# A Lagrangian of sufficient generality

Consider the Lagrangian of the form $$$$\mathcal{L} = \frac{1}{2}g_{\beta\gamma}\dot{q}^\beta\dot{q}^\gamma+A_\beta\dot{q}^\beta-V$$$$ where $$g_{\beta\gamma} = g_{\gamma\beta}$$ and $$A_\beta,V$$ are functions of $$q^\alpha$$ and time only.

I am asked to show that the "metric" $$g_{\beta\gamma}$$ is invertible and that the RHS of the Euler-Lagrange equation may be written as $$$$-\frac{\delta \mathcal{L}}{\delta q^\alpha} = g_{\alpha\beta}\ddot{q}^\beta+\Gamma_{\alpha\beta\gamma}\dot{q}^\beta\dot{q}^\gamma-F_{\alpha\beta}\dot{q}^\beta +\frac{\partial V}{\partial q^\alpha} + \frac{\partial}{\partial t}\left(g_{\alpha\beta}\dot{q}^\beta+A_\alpha\right)$$$$ where the (and I'm just copying here) the "Christoffel symbols of the first kind" $$\Gamma_{\alpha\beta\gamma}$$and the "field strenghts $$F_{\alpha\beta}$$ are $$$$\Gamma_{\alpha\beta\gamma} = \frac{1}{2}\left(\frac{g_\alpha\beta}{\partial q^\gamma}+\frac{\partial g_{\alpha\gamma}}{\partial q^\beta}+\frac{\partial g_{\beta\gamma}}{\partial q^\alpha}\right), F_{\alpha\beta} = \frac{\partial A_\beta}{\partial q^\alpha}-\frac{\partial A_\alpha}{\partial q^\beta}$$$$

The first question is actually really easy: in my course, the study is limited to non-singular Hessian matrices, in the sense that the determinant of $$\frac{\partial^2\mathcal{L}}{\partial\dot{q}^\alpha\dot{q}^\beta}$$ in none-zero. However, one notices that $$g_{\alpha\beta} = \frac{\partial^2\mathcal{L}}{\partial\dot{q}^\alpha\dot{q}^\beta}$$, which solves the question. This result is coherent with the solution given by the professor.
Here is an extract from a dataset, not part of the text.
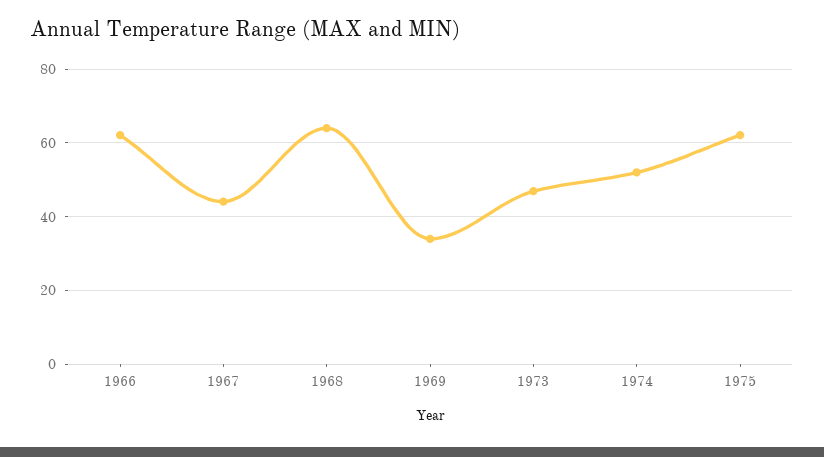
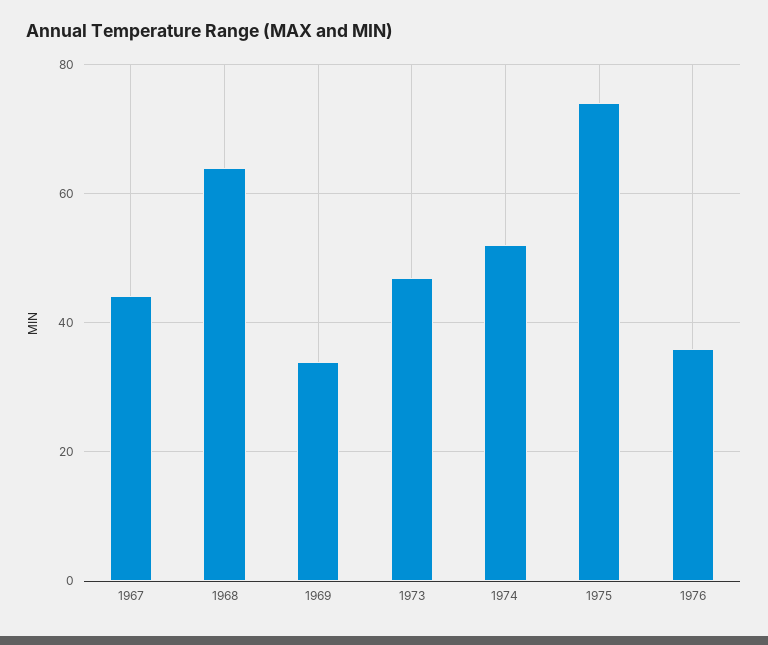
1966: 62 -> none
1975: 62 -> 74
1976: none -> 36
Now I am struggling with the second question. Here is how I tackled the challenge.

The Euler-Lagrange equation tells us that $$\frac{d}{dt}\frac{\partial\mathcal{L}}{\partial\dot{q}^\alpha}=\frac{\partial\mathcal{L}}{\partial q^\alpha}$$. I therefore start by computing each terms in the equation.

RHS is the easiest, so I'll start there.

$$$$\frac{\partial\mathcal{L}}{\partial q^\alpha} = \frac{1}{2}\frac{\partial g_{\beta\gamma}}{\partial q^\alpha}\dot{q}^\beta\dot{q}^\gamma + \frac{A_\beta}{\partial q^\alpha}\dot{q}^\beta-\frac{\partial V}{\partial q^\alpha}$$$$ The LHS gives us $$$$\frac{\partial\mathcal{L}}{\partial \dot{q}^\alpha} = g_{\beta\gamma}\dot{q}^\beta+A_\beta \quad\Rightarrow\quad\frac{d}{dt}\frac{\partial\mathcal{L}}{\partial\dot{q}^\alpha} = \dot{g}_{\beta\gamma}\dot{q}^\beta+g_{\beta\gamma}\ddot{q}^\beta+\dot{A}_\beta$$$$

Using the Euler-Lagrange equation from there won't give me the saught solution: I don't have enough terms. My guess is that I am missing things in the time derivative, but I don't know what. Could someone point me in the right direction?

Also, on a related note: how is this $$\mathcal{L}$$agrangian "general"?

The "$$d/dt$$" derivative that appears in the Euler-Lagrange equations is a total derivative, not a partial derivative. For example, in addition to its direct dependence on $$t$$, $$A_\beta$$ also depends on $$q^\mu$$, which in turn depends on $$t$$. This means that the derivative $$d A_\beta/dt$$ is $$\frac{d}{dt} A_\beta(q^\mu(t), t) = \frac{\partial A_\beta}{\partial q^\mu} \frac{d q^\mu}{dt} + \frac{\partial A_\beta}{\partial t}.$$ Similar techniques have to be applied to the $$g_{\mu \nu} \dot{q}^\nu$$ term.